All records below are to be set down exactly, each character intact.

## INFORMATION SHOWN
* * * *

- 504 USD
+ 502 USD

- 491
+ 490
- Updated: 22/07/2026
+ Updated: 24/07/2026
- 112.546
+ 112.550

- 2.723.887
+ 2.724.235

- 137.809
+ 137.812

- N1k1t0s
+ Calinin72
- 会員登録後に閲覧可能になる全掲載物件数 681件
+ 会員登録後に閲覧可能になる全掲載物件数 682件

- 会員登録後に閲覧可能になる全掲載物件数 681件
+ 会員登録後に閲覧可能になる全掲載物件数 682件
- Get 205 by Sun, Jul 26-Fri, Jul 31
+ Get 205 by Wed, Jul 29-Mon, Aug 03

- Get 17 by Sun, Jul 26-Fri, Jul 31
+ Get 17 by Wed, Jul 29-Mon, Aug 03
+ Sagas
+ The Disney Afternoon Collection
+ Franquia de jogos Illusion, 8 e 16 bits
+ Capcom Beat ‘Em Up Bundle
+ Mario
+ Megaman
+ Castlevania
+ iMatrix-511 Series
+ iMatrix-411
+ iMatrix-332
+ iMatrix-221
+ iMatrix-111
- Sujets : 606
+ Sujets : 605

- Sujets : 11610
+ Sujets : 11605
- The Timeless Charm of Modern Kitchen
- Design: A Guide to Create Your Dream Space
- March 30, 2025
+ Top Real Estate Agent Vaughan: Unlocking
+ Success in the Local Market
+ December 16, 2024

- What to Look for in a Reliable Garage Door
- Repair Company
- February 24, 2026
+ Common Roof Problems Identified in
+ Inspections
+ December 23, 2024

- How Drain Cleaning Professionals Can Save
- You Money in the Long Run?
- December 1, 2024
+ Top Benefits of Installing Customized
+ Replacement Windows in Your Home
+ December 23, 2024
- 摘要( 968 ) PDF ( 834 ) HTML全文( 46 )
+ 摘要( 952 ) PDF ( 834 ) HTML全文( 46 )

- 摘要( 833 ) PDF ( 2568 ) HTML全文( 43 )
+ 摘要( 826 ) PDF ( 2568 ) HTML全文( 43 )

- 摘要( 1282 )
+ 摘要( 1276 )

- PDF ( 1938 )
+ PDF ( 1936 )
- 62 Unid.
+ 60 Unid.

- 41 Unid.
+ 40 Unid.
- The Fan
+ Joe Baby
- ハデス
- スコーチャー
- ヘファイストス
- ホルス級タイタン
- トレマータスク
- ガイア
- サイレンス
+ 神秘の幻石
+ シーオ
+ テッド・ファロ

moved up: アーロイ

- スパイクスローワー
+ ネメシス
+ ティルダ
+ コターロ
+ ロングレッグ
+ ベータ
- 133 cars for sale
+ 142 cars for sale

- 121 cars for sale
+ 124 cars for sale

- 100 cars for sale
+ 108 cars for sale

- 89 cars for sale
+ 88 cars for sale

* * * *

## PROBLEM SOLUTION
- 504 USD
+ 502 USD

- 491
+ 490
- Updated: 22/07/2026
+ Updated: 24/07/2026
- 112.546
+ 112.550

- 2.723.887
+ 2.724.235

- 137.809
+ 137.812

- N1k1t0s
+ Calinin72
- 会員登録後に閲覧可能になる全掲載物件数 681件
+ 会員登録後に閲覧可能になる全掲載物件数 682件

- 会員登録後に閲覧可能になる全掲載物件数 681件
+ 会員登録後に閲覧可能になる全掲載物件数 682件
- Get 205 by Sun, Jul 26-Fri, Jul 31
+ Get 205 by Wed, Jul 29-Mon, Aug 03

- Get 17 by Sun, Jul 26-Fri, Jul 31
+ Get 17 by Wed, Jul 29-Mon, Aug 03
+ Sagas
+ The Disney Afternoon Collection
+ Franquia de jogos Illusion, 8 e 16 bits
+ Capcom Beat ‘Em Up Bundle
+ Mario
+ Megaman
+ Castlevania
+ iMatrix-511 Series
+ iMatrix-411
+ iMatrix-332
+ iMatrix-221
+ iMatrix-111
- Sujets : 606
+ Sujets : 605

- Sujets : 11610
+ Sujets : 11605
- The Timeless Charm of Modern Kitchen
- Design: A Guide to Create Your Dream Space
- March 30, 2025
+ Top Real Estate Agent Vaughan: Unlocking
+ Success in the Local Market
+ December 16, 2024

- What to Look for in a Reliable Garage Door
- Repair Company
- February 24, 2026
+ Common Roof Problems Identified in
+ Inspections
+ December 23, 2024

- How Drain Cleaning Professionals Can Save
- You Money in the Long Run?
- December 1, 2024
+ Top Benefits of Installing Customized
+ Replacement Windows in Your Home
+ December 23, 2024
- 摘要( 968 ) PDF ( 834 ) HTML全文( 46 )
+ 摘要( 952 ) PDF ( 834 ) HTML全文( 46 )

- 摘要( 833 ) PDF ( 2568 ) HTML全文( 43 )
+ 摘要( 826 ) PDF ( 2568 ) HTML全文( 43 )

- 摘要( 1282 )
+ 摘要( 1276 )

- PDF ( 1938 )
+ PDF ( 1936 )
- 62 Unid.
+ 60 Unid.

- 41 Unid.
+ 40 Unid.
- The Fan
+ Joe Baby
- ハデス
- スコーチャー
- ヘファイストス
- ホルス級タイタン
- トレマータスク
- ガイア
- サイレンス
+ 神秘の幻石
+ シーオ
+ テッド・ファロ

moved up: アーロイ

- スパイクスローワー
+ ネメシス
+ ティルダ
+ コターロ
+ ロングレッグ
+ ベータ
- 133 cars for sale
+ 142 cars for sale

- 121 cars for sale
+ 124 cars for sale

- 100 cars for sale
+ 108 cars for sale

- 89 cars for sale
+ 88 cars for sale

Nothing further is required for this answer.